Risk groups for the development of hypothyroidism
- Thyroid Disease
- Pernicious anemia
- Primary adrenal insufficiency
- Past thyroid dysfunction
- Thyroid surgery or 131I therapy
- Pernicious Anemia
- A number of drugs (lithium carbonate, iodine preparations, including amiodarone and contrast agents)
- Atherogenic dyslipidemia
- Increased levels of creatine phosphokinase and lactate dehydrogenase
Manifest hypothyroidism is an absolute indication for prescribing replacement therapy with levothyroxine (L-T4), regardless of any additional factors (age, concomitant pathology). Only the treatment initiation option (initial dose and rate of increase) can differ. An absolute indication for replacement therapy in subclinical hypothyroidism is its detection in a pregnant woman, or planning for pregnancy in the near future.
The principles of substitution therapy for secondary hypothyroidism are similar, except that the quality of its compensation is assessed at the T4 level. Treatment of hypothyroid coma implies intensive measures, including the administration of thyroid hormone preparations, glucocorticoids, and the correction of hemodynamic and electrolyte disorders.

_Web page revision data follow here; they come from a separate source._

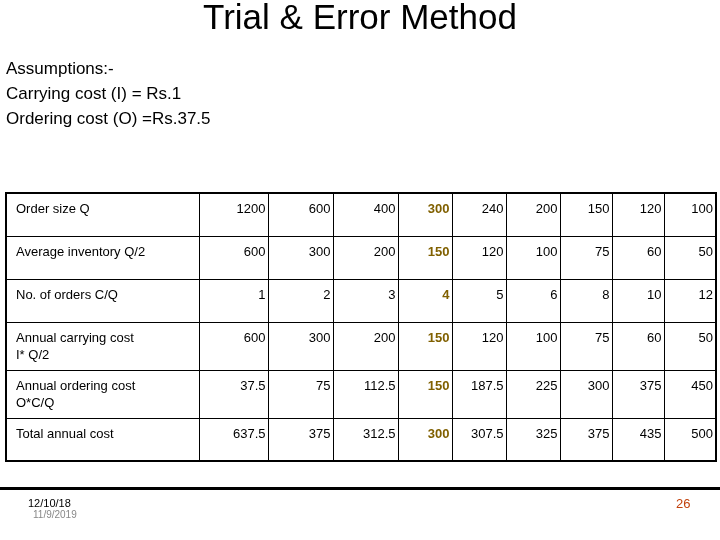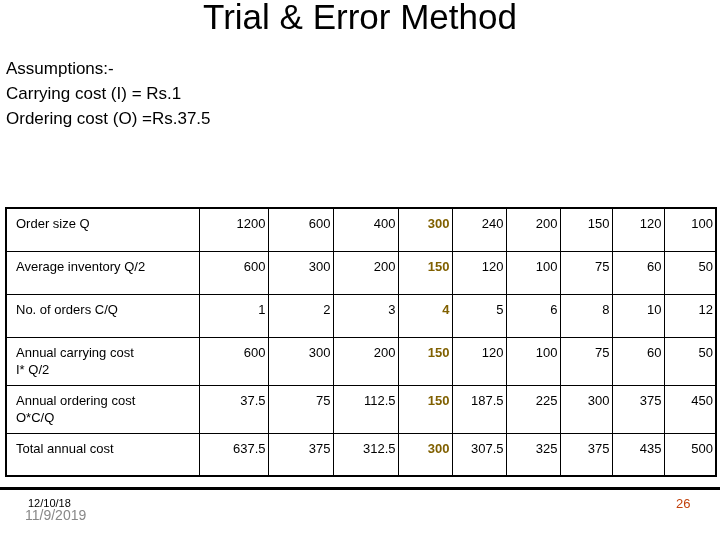--- a/index.html
+++ b/index.html
@@ -51,21 +51,20 @@
 
   
   .calc-table {
     position: absolute;
     left: 5px;
     top: 192px;
     width: 710px;
     border-collapse: collapse;
     table-layout: fixed;
     border: 2px solid #000000;
-    margin-top: 15px;
   }
   .calc-table td {
     border: 1px solid #000000;
     font-size: 13px;
     line-height: 17px;
     color: #000000;
     vertical-align: top;
     padding: 6px 5px 6px 5px;
     background: #ffffff;
   }
@@ -111,23 +110,23 @@
   .footer-date-primary {
     position: absolute;
     left: 28px;
     top: 497px;
     font-size: 11px;
     line-height: 13px;
     color: #000000;
   }
   .footer-date-secondary {
     position: absolute;
-    left: 25px;
+    left: 33px;
     top: 509px;
-    font-size: 14px;
+    font-size: 10px;
     line-height: 12px;
     color: #888888;
   }
   .footer-page-number {
     position: absolute;
     left: 676px;
     top: 496px;
     font-size: 13px;
     line-height: 16px;
     color: #c2410c;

The quality of life of patients with compensated hypothyroidism, as a rule, does not suffer significantly: the patient has no restrictions, except for the need for daily intake of L-T4.
Prevention of acquired hypothyroidism consists in improving the methods of surgical interventions on the thyroid gland, the correct selection of doses of antithyroid drugs in the treatment of diffuse toxic goiter, the targeted and timely treatment of thyroiditis, as well as in the use of rational doses when using elemental iodine or its compounds as medicines.